[Task prompt]: Output all entries exactly as they appear and skip the pictures.

[Records provided]:
● ● ● ●

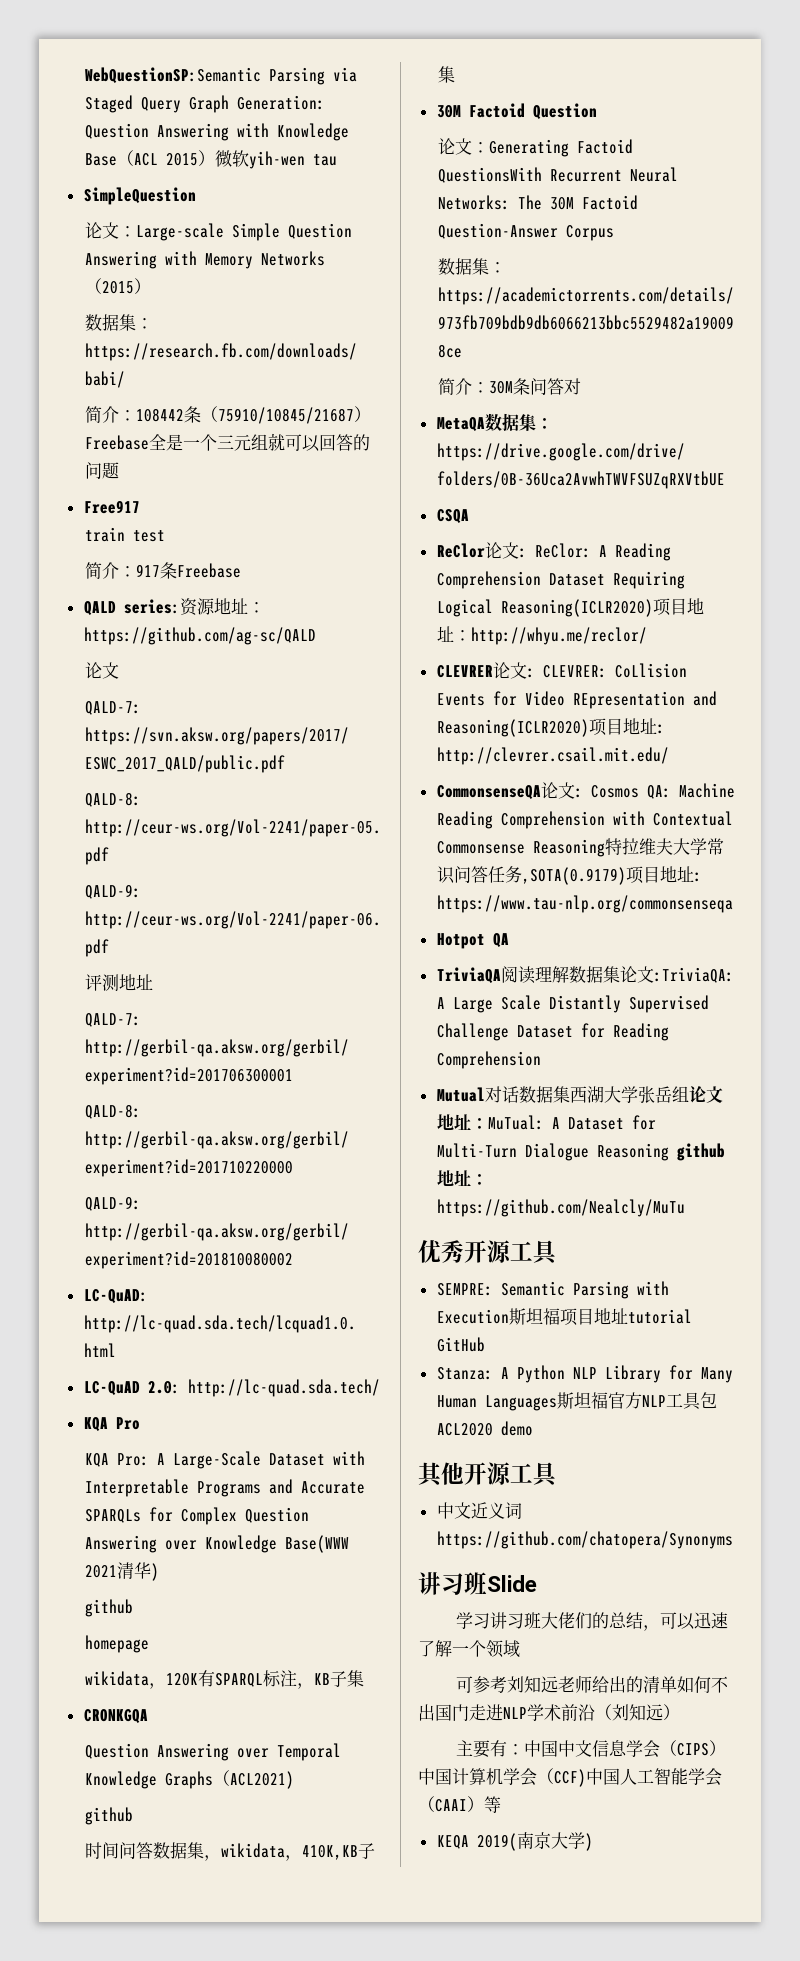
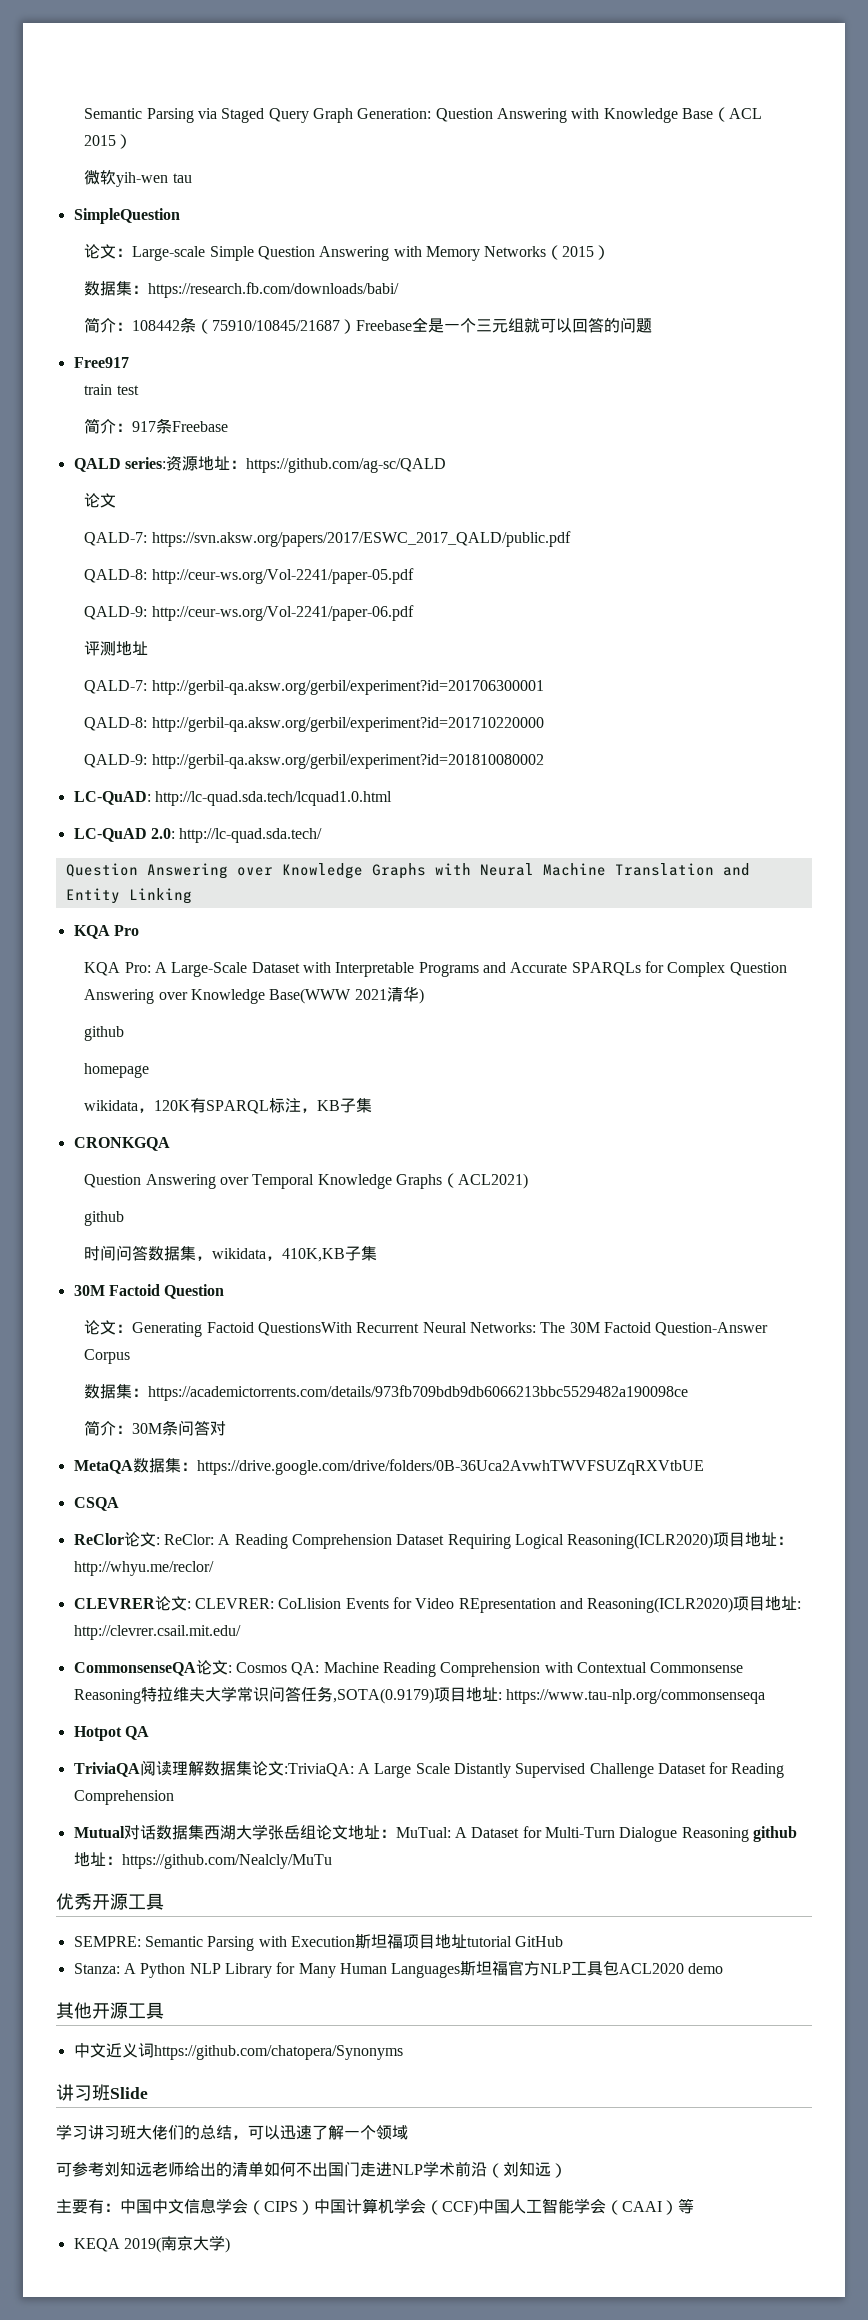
- WebQuestionSP:Semantic Parsing via Staged Query Graph Generation: Question Answering with Knowledge Base（ACL 2015）微软yih-wen tau
+ Semantic Parsing via Staged Query Graph Generation: Question Answering with Knowledge Base（ACL 2015）
+ 微软yih-wen tau
+ Question Answering over Knowledge Graphs with Neural Machine Translation and Entity Linking

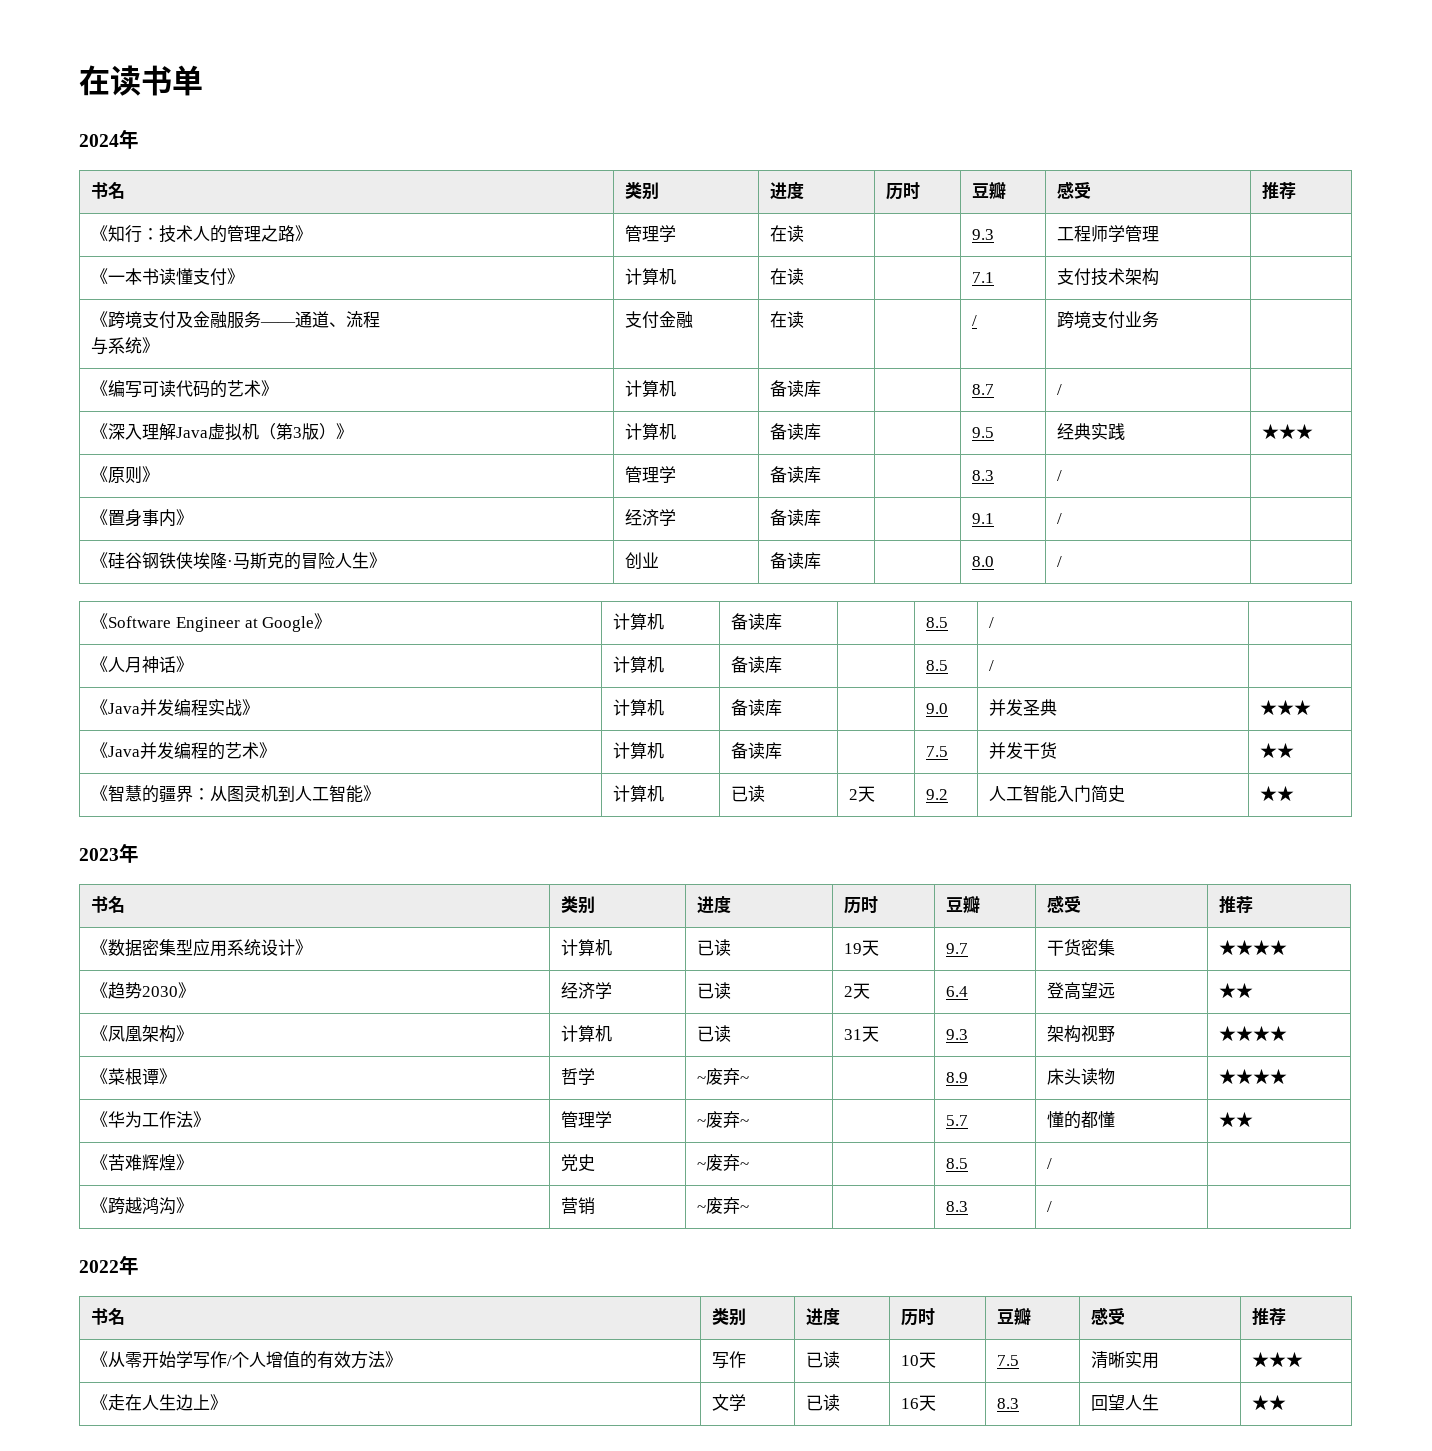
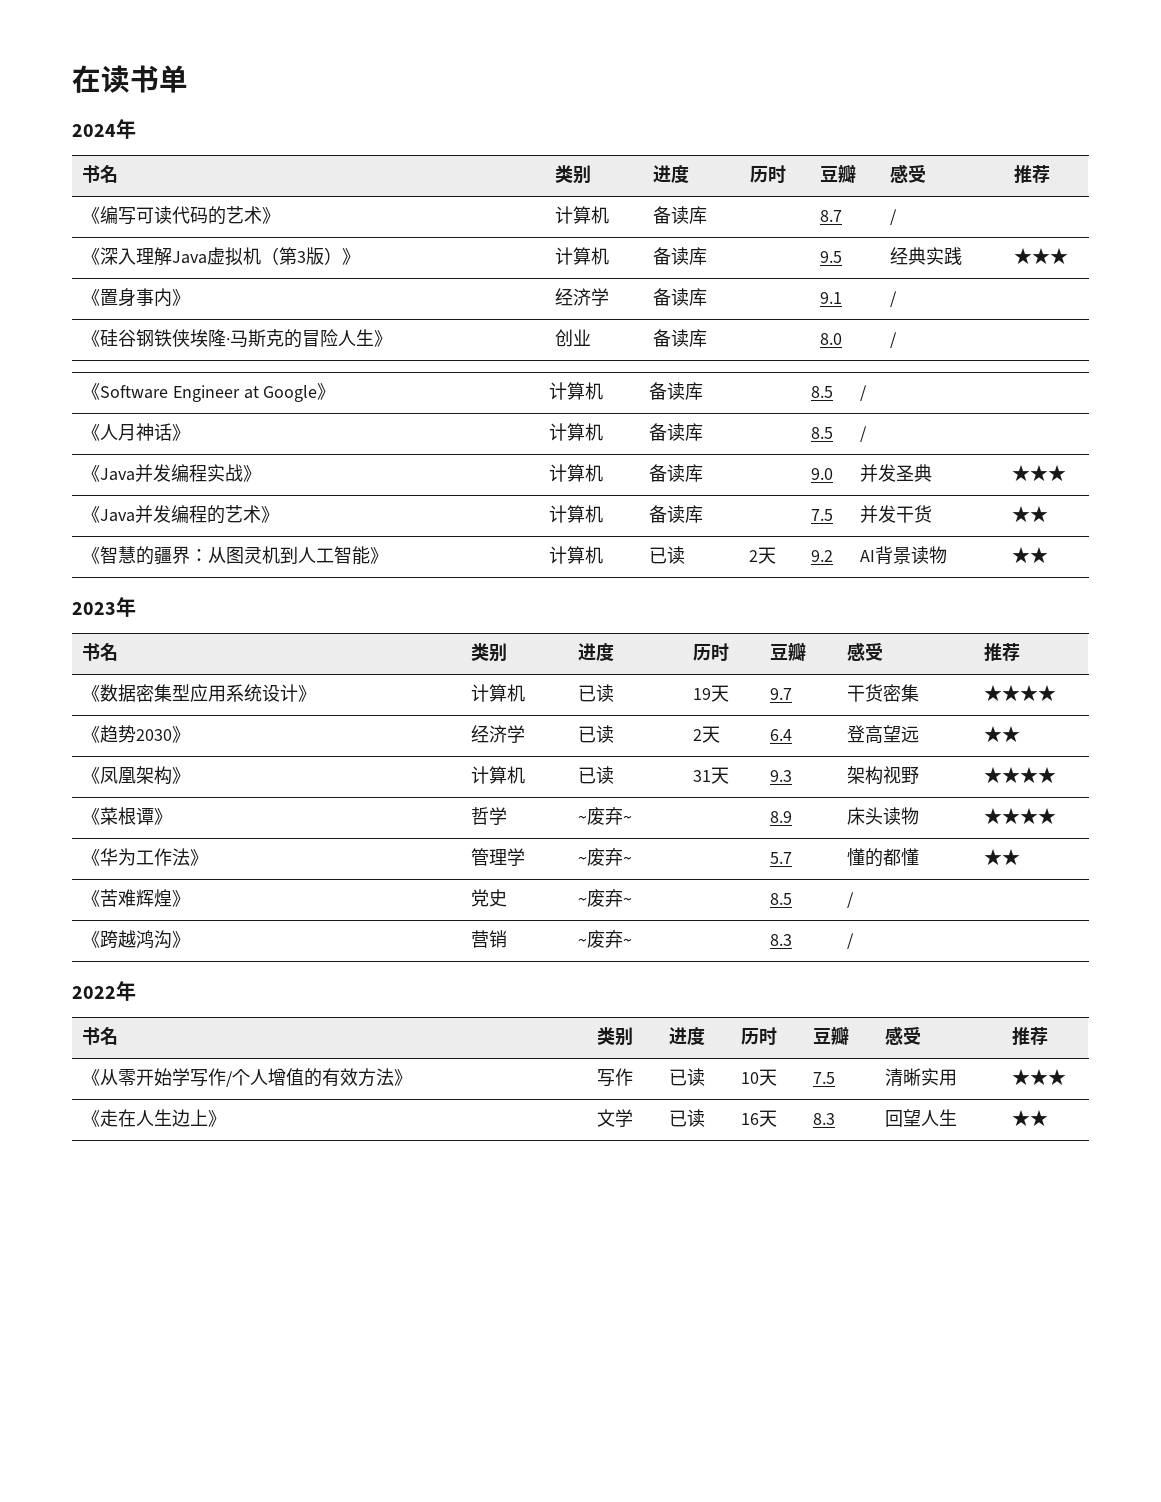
- 《知行：技术人的管理之路》 | 管理学 | 在读 | | 9.3 | 工程师学管理 |
- 《一本书读懂支付》 | 计算机 | 在读 | | 7.1 | 支付技术架构 |
- 《跨境支付及金融服务——通道、流程
- 与系统》 | 支付金融 | 在读 | | / | 跨境支付业务 |
- 《原则》 | 管理学 | 备读库 | | 8.3 | / |
- 《智慧的疆界：从图灵机到人工智能》 | 计算机 | 已读 | 2天 | 9.2 | 人工智能入门简史 | ★★
+ 《智慧的疆界：从图灵机到人工智能》 | 计算机 | 已读 | 2天 | 9.2 | AI背景读物 | ★★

● ● ● ●

[Answer for this exercise]:
- WebQuestionSP:Semantic Parsing via Staged Query Graph Generation: Question Answering with Knowledge Base（ACL 2015）微软yih-wen tau
+ Semantic Parsing via Staged Query Graph Generation: Question Answering with Knowledge Base（ACL 2015）
+ 微软yih-wen tau
+ Question Answering over Knowledge Graphs with Neural Machine Translation and Entity Linking

- 《知行：技术人的管理之路》 | 管理学 | 在读 | | 9.3 | 工程师学管理 |
- 《一本书读懂支付》 | 计算机 | 在读 | | 7.1 | 支付技术架构 |
- 《跨境支付及金融服务——通道、流程
- 与系统》 | 支付金融 | 在读 | | / | 跨境支付业务 |
- 《原则》 | 管理学 | 备读库 | | 8.3 | / |
- 《智慧的疆界：从图灵机到人工智能》 | 计算机 | 已读 | 2天 | 9.2 | 人工智能入门简史 | ★★
+ 《智慧的疆界：从图灵机到人工智能》 | 计算机 | 已读 | 2天 | 9.2 | AI背景读物 | ★★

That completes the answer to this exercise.